After the continuous Geomagnetic unrest due to the strong solar flare which impacted Earth magnetosphere, sky watchers can expect auroras today.
The Sun has been extremely active over the recent weeks and has been shooting of huge amounts of energy in the form of solar flares, some of which has safely dissipated out in space, but then some careened towards Earth and slammed into it. As a result, geomagnetic storms have been sparked here, affecting some human activity, especially in regards to communications like radio and satellites. The sun has sent clouds of charged particles through the solar system, known as Coronal Mass Ejection (CME). NASA explains these CMEs as the massive solar particle eruptions due to intense flares from the Sun. CMEs fire an abundance of plasma, gases, and magnetic fields out into space, often from the Sunspots which are bubbles in the Sun’s magnetic field.
In the latest episode of geomagnetic unrest, Earth has again faced the consequences of the solar storm. “The latest #solarstorm in the series hits Earth now! It is a fast-moving storm & sporadic #aurora is possible to mid-latitudes. G1 (Kp5) levels now & G2-levels are possible if the field can sustain a southward direction. Expect #GPS & amateur radio issues on Earth’s night side,” space weather expert Dr. Tamitha Skov tweeted.

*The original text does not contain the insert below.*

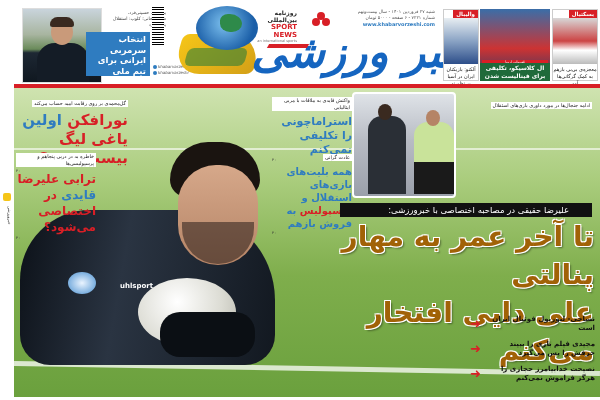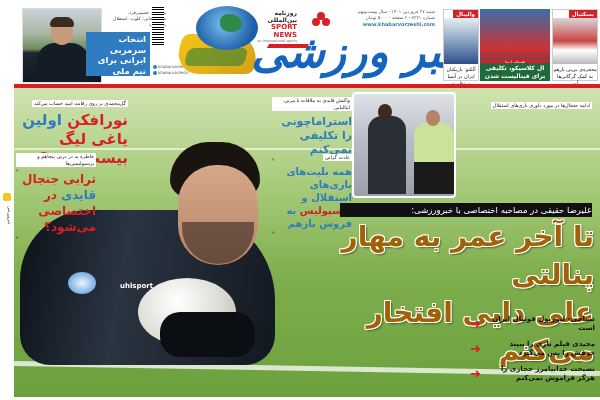"ترابی جنجال" span.h-red { text: جنجال -> علیرضا }
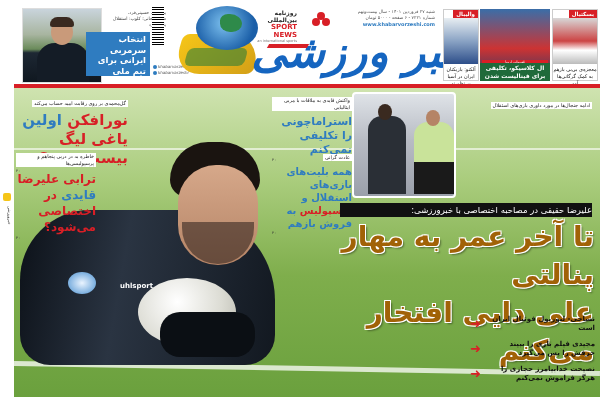"علیرضا حقیقی در مصاحبه اختصاصی" .sub-bar { padding-right: 0 -> 23px }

This has been confirmed by the SpaceWeather report, which says a CME hit Earth’s magnetic field on August 20th at 18:12 UT (23:42 IST). Thankfully, the weak impact of CME caused hustle-bustle of the geomagnetic activity on Earth but not a full-fledged geomagnetic storm. However, the report further mentioned that another similar CME is expected to arrive today, that is August 21. There is a possibility that it could push Earth’s magnetosphere over the threshold of minor G1-class geomagnetic storms on 21-22 August due to CME influences, The National Oceanic and Atmospheric Administration (NOAA) confirmed.
“Earth’s magnetosphere is buzzing with activity. At least three CMEs have hit since Aug. 17th, none with great force, but together sufficient to spark multiple geomagnetic storms and substorms,” the SpaceWeather report mentioned. However, these continuous geomagnetic storms are generating some pleasant results too. On August 20, they sparked auroras that were seen all over the Canadian border into North Dakota. With the latest geomagnetic storm, there is a possibility that sky watchers may get another spectacular view of auroras at high latitudes.